## The Problem

As we handle "big data", we need different tools and architectures to support data which cannot fit on a single computer. [MapReduce](https://en.wikipedia.org/wiki/MapReduce) helps by allowing us to aggregate using many computers and then reduce to summarize from our work. 

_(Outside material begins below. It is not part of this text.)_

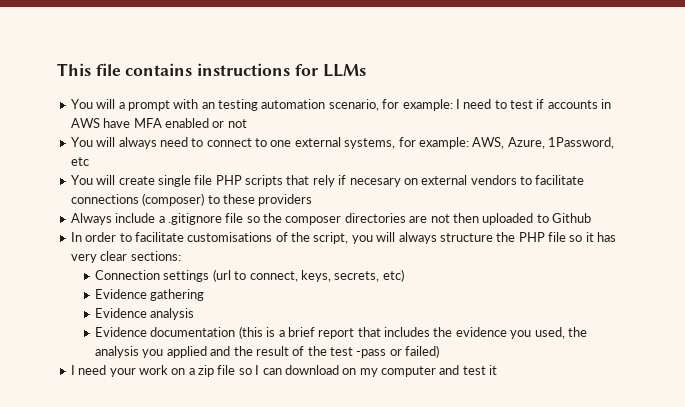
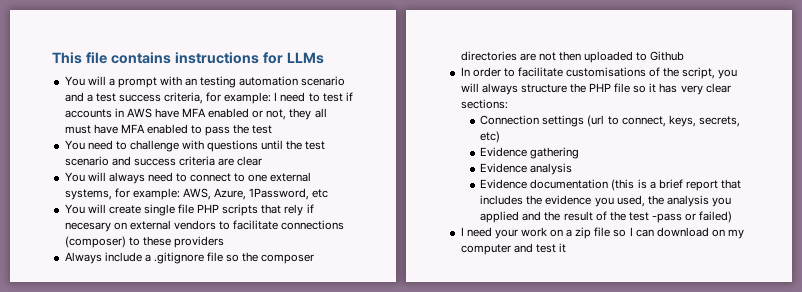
- You will a prompt with an testing automation scenario, for example: I need to test if accounts in AWS have MFA enabled or not
+ You will a prompt with an testing automation scenario and a test success criteria, for example: I need to test if accounts in AWS have MFA enabled or not, they all must have MFA enabled to pass the test
+ You need to challenge with questions until the test scenario and success criteria are clear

## Our Servers (with logs)

![Servers](servers.png)

### Grouping Servers to parse logs

![Map Reduce Groups](grouped_servers.png)

### MapReduce (Cloudera)

![Cloudera MapReduce Graphic](http://blog.cloudera.com/wp-content/uploads/2014/03/ssd1.png)

## Import Data

In [None]:
import pandas as pd
from urllib.parse import urlparse

In [None]:
df = pd.read_csv('../data/parsed_logs.csv')

In [None]:
df.head()

In [None]:
df.dtypes

In [None]:
df.dropna().shape

In [None]:
df.shape

### Map Step

In [None]:
df.iloc[0]['url']

In [None]:
test_url = df.iloc[0]['url'] + '?referrer_id=google&user_id=123'

In [None]:
urlparse(test_url)

In [None]:
urlparse(test_url).path

In [None]:
def get_path(url):
    '''Return parsed path when given url.'''
    return urlparse(url).path

In [None]:
get_path(test_url)

In [None]:
def map_path(input_df):
    return input_df['url'].map(get_path)

In [None]:
map_path(df).head()

### Reduce Step

In [None]:
def reduce_paths(all_path_series):
    '''Receives a list of output from the map step and aggregates them, 
       returning a count of each path'''
    final_df = pd.concat(all_path_series)
    return final_df.value_counts()

In [None]:
reduce_paths([map_path(df)])

### Putting it all together

In [None]:
# initial input

file_names = ['../data/parsed_logs.csv', 
              '../data/parsed_logs2.csv', 
              '../data/parsed_logs3.csv']

In [None]:
mapped_files = []
for filen in file_names:
    df = pd.read_csv(filen)
    mapped_files.append(map_path(df))

reduce_paths(mapped_files)

### Your Turn

- add an argument (keyword preferred) to the reduce step so you can define how many you want to show and only return that number of rows
- change the map step to take just a file name and do the initial change to dataframe there
- share any problems in Slack

In [None]:
# keyword arguments
def foo(x, y, z=False):
    print(z)

In [None]:
foo(1, 2, z='test')